Bob Dylan papers including letters and unpublished lyrics sell for £373,000 at auction
Collection of papers was previously held by Dylan’s longtime friend and confidant Tony Glover
A collection of long-lost Bob Dylan documents, including unpublished song lyrics and his thoughts on antisemitism, has sold for $495,000 (£373,000) at auction.
Boston-based auction house RR Auction said that the collection – previously held by late American blues artist Tony Glover, a longtime friend and confidant of the musician – was sold in separate lots.
The majority went to a bidder whose identity has not been made public.
Included in the collection were transcripts of interviews between Dylan and Glover that took place in 1971, as well as letters they sent to one another.

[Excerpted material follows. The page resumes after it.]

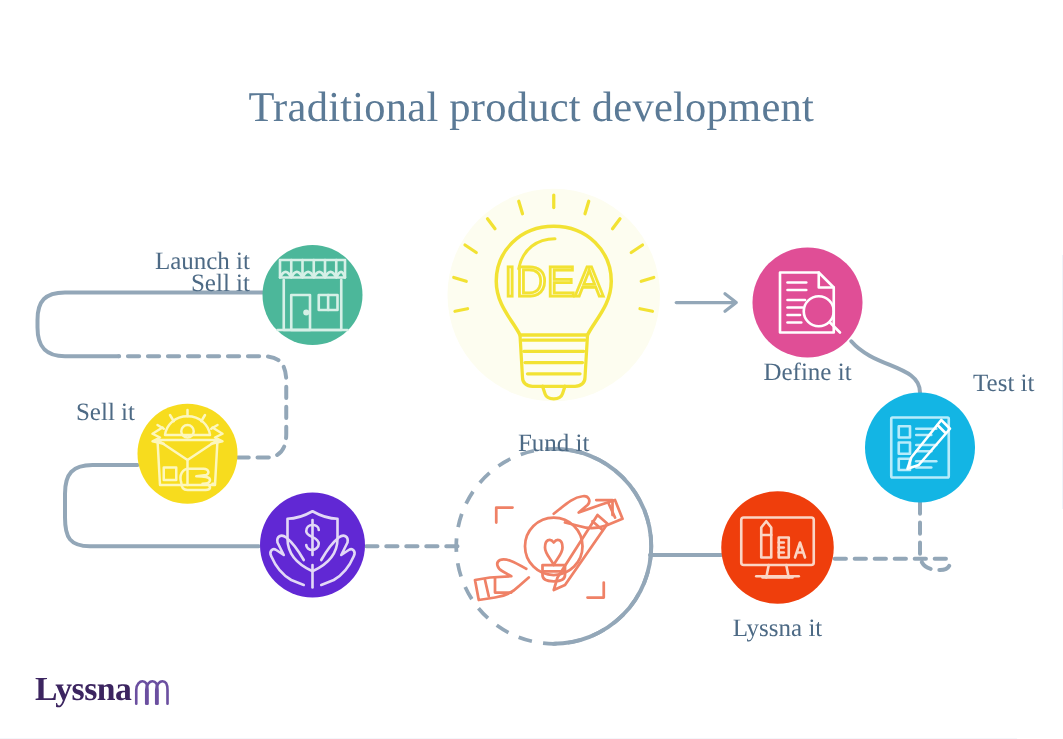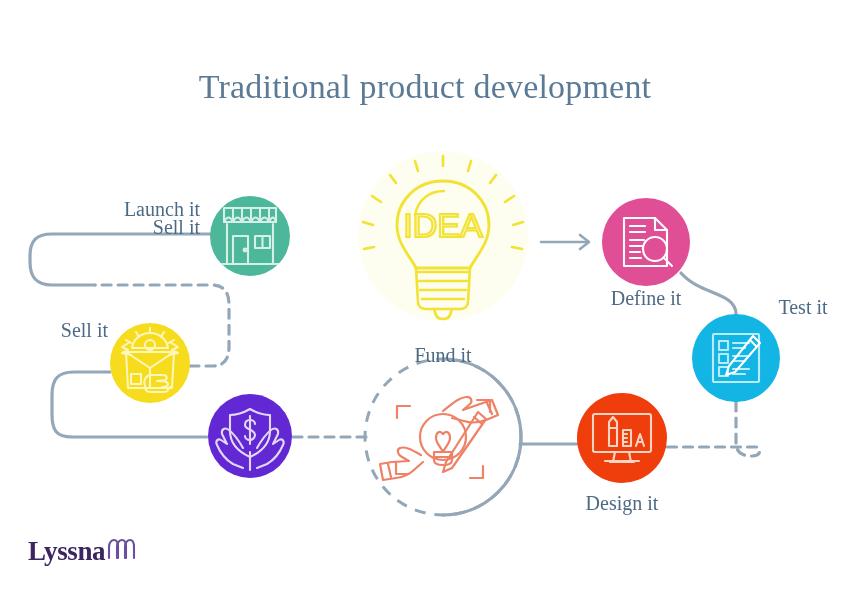"Design it" div.label { text: Design -> Lyssna }
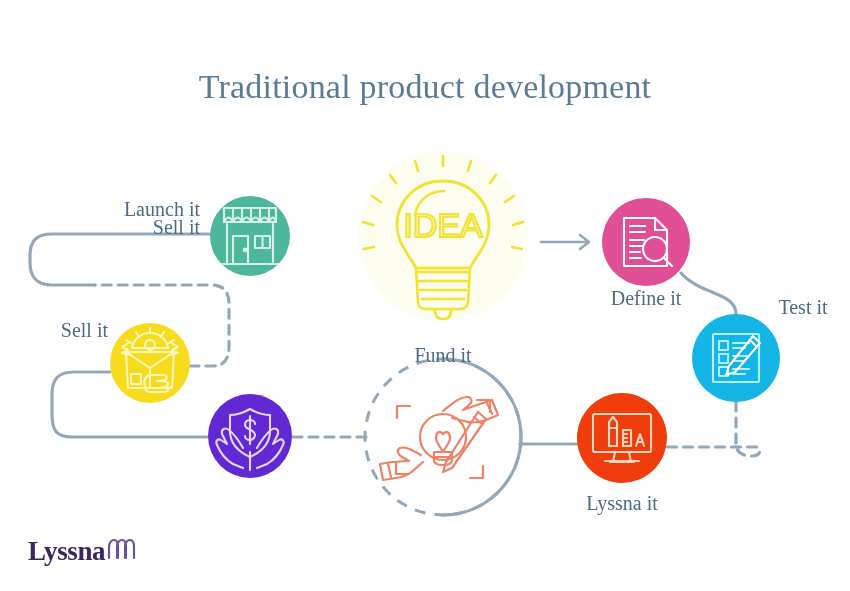"Lyssna" #logo { align-items: flex-start -> flex-end }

The interviews revealed that Dylan was thinking about antisemitism when he changed his name from Robert Zimmerman – “a lot of people are under the impression that Jews are just money lenders and merchants,” he said – and that “Lay Lady Lay” was written for Barbra Streisand.
The items also included lyrics that Dylan wrote after visiting folk legend Woody Guthrie in May 1962. The lines, never made public until last month, read:
“My eyes are cracked I think I been framed / I can’t seem to remember the sound of my name / What did he teach you I heard someone shout / Did he teach you to wheel & wind yourself out / Did he teach you to reveal, respect, and repent the blues / No Jack he taught me how to sleep in my shoes.”
Dylan, who won the Nobel Prize for Literature in 2016, broke into music around the same Minneapolis coffee house scene as Glover, who died last year.
The documents were put up for auction by his widow.